Drawing the Line

You know how it works: the semester is coming to a close and suddenly every student has an excuse as to why that last paper just isn’t going to be on time. You get frantic emails sent off at 3:47am about the sudden onset of the stomach flu, an aunt that has died and a funeral that is being miraculously held the next day (what service!), or the occasional admittance that the student screwed up with an honest plea for an extension.

Our community college is new and it’s small therefore if a student was a freshman in my House last year I taught them in Fall (Reading & Writing) and Spring (Comp I). If they are a liberal arts major they maybe had me for Cities in Film, Literature, and Criticism for Fall of their second year. This is great in many ways for both the student and the professor, but sometimes when you get to know a student very well it gets harder and harder to grade them objectively (as if that’s possible, but that’s another post). Some students I will teach for two years straight.

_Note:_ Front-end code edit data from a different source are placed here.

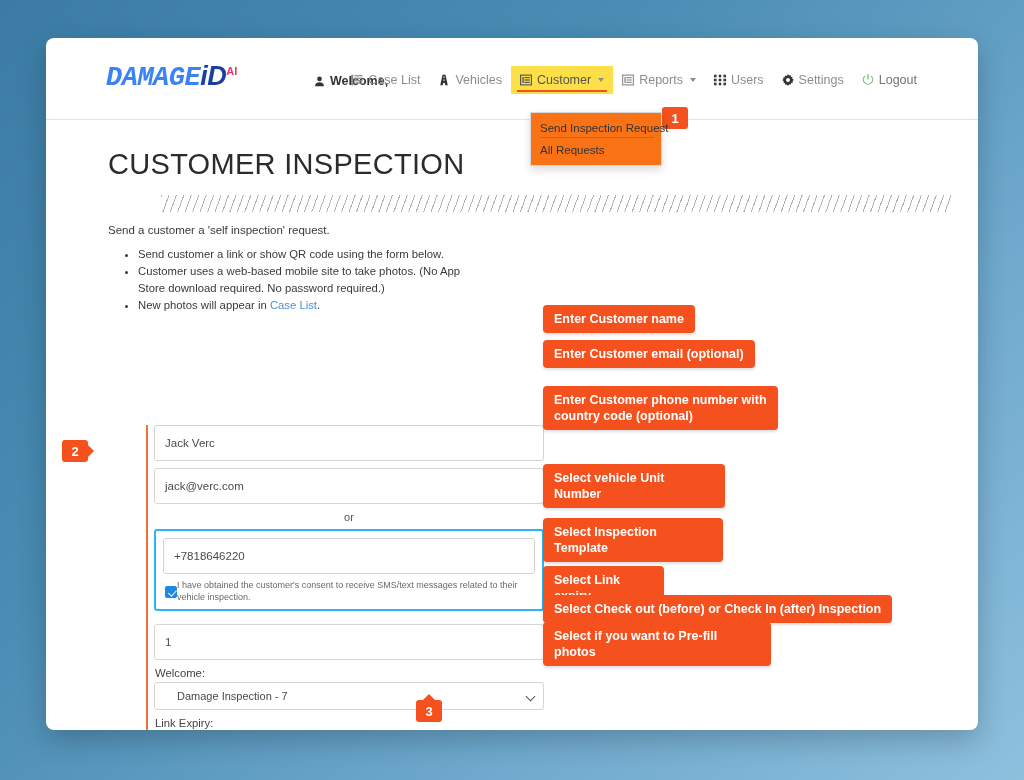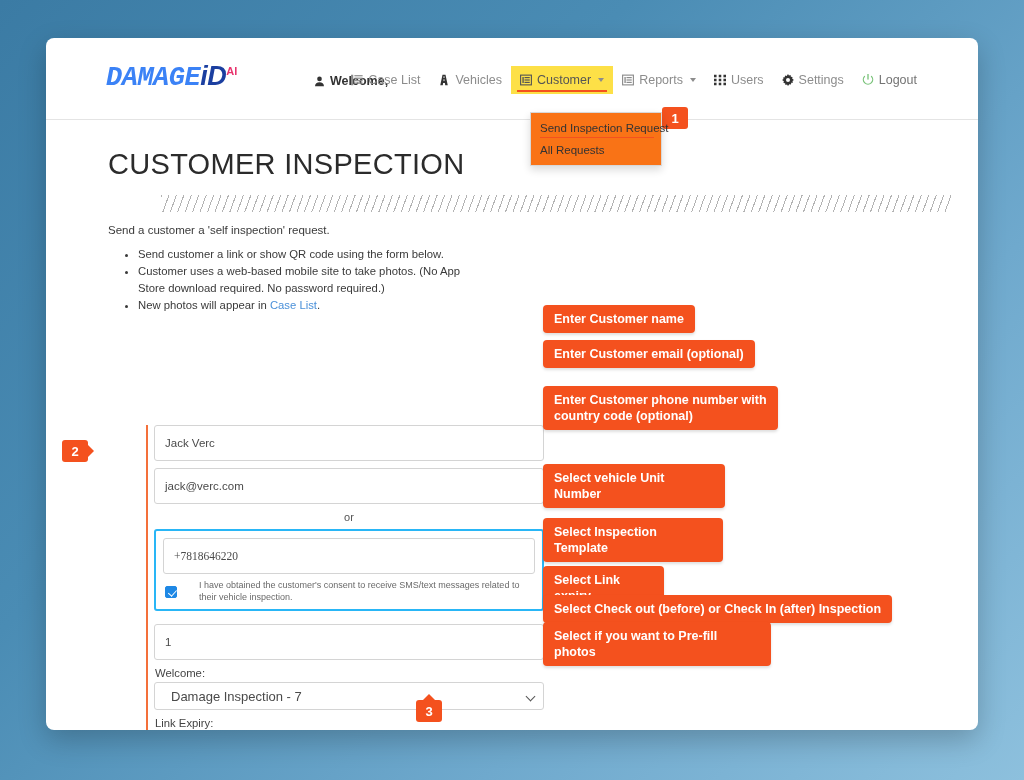"+7818646220" #phone-group .fld { font-family: Liberation Serif, serif -> none }
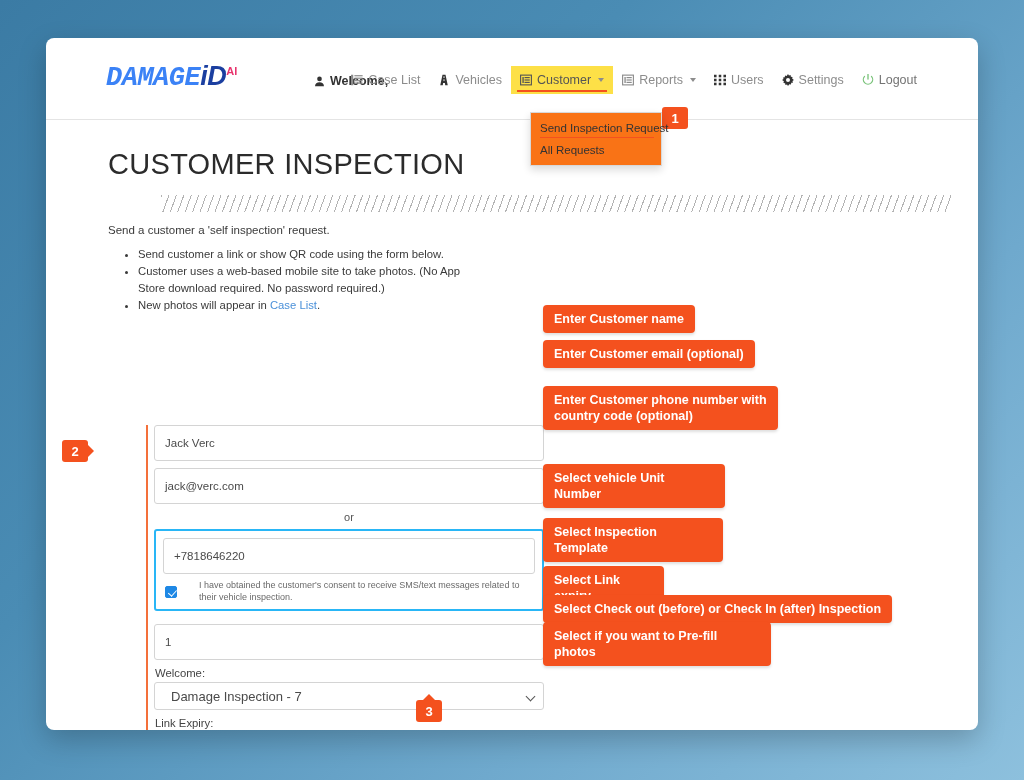"I have obtained the customer's" #consent-row { gap: 22px -> 0 }
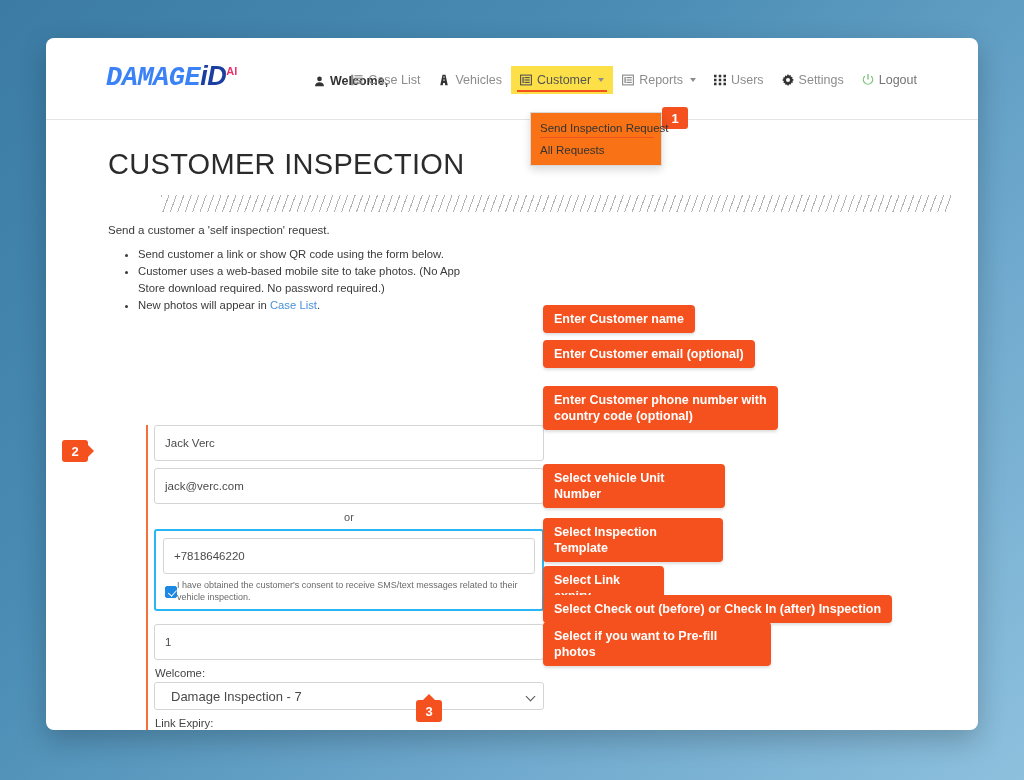"Damage Inspection - 7" .sel { font-size: 13px -> 11px; padding: 0 22px 0 16px -> 0 22px 0 22px }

This fall I had one student whom I had taught for three consecutive semesters and she struggled with deadlines the entire semester until she fell off the map the last week of class. Her third 10-page paper was turned in when the last paper was due. She didn’t ask for an extension; she just emailed it to me as an attachment with no email message. In my mind I was like, “WTH?” but I was under a tsunami of papers that had to be graded in order to calculate the grades that had to be turned in by x deadline, so I didn’t put up a fight. Instead, I wrote her back and said, “Where’s your last paper?” No response.

About five days passed, and one hour after I turned in my grades (via a computerized system, therefore I can’t retract them), she sent me her final paper, again with no email message. This time I went off: I told her she was taking advantage of our relationship, that her emails containing attached papers and no message were unacceptable, that turning in late work without asking for an extension was totally unprofessional, that this behavior would not be accepted in a four-year university and that she needed to get herself together and what a disappointment she had been this semester.

Yeah. I laid it on pretty thick.

That was about a month ago. I saw her today and asked her, “What happened at the end of the semester? I don’t get it….”

And she went into the craziest story–a story so surreal that I know it has to be true because this student does not have a fictional imagination strong enough to make this up. This student is undocumented and their family needed some money. She is paying for all her college out-of-pocket (undocumented students don’t qualify for federal financial aid), and it’s hurting them. She got a temporary job in a factory in Queens assembling razors. She was literally on an assembly line where she had to unscrew two tiny screws to break the razor handle into two pieces, then she had to mix a combination of toxic glue and glue the razor handle back together. She explained to me that the company claimed that glued razors sold for more than screwed razors hence this unassembling and reassembling. The job started the last week of classes and she took it because she needed the money, but all of her grades suffered for it. And then, she got fired! All because she messed up 10 razors on one shift–her fingers were sticking together from the glue.

She didn’t ask for me to reconsider her grade (she got a B instead of an A because of that last paper). She was more in awe of her experience.
“Professor,” she said, “I was LIVING Girl in Translation (the novel we read in Comp I last spring, I wrote about it here)–and it was horrible. I have seen the other side–you wouldn’t believe it–it’s so much worse than you think….” She was literally dumbfounded by her experience; it had profoundly shaken her.

I was floored.

I struggle with where to draw the line with students, when to play compassionate teacher versus strict teacher. I played the strict teacher card on her, and I feel she deserved it in many ways, but as I look back now all I can think about was how I never once asked her if she was okay, if something was up, what was going on….I just assumed she was playing me. When I asked why she didn’t say anything, she said she didn’t want to tell me because at the time she was embarrassed to be working in a factory. “So typical,” she said through a tense and self-aware laugh, “Immigrant girl in a factory!”

I just wished I had asked. Even if she had chosen not to say anything, I would feel a little bit better tonight as I sit here typing this.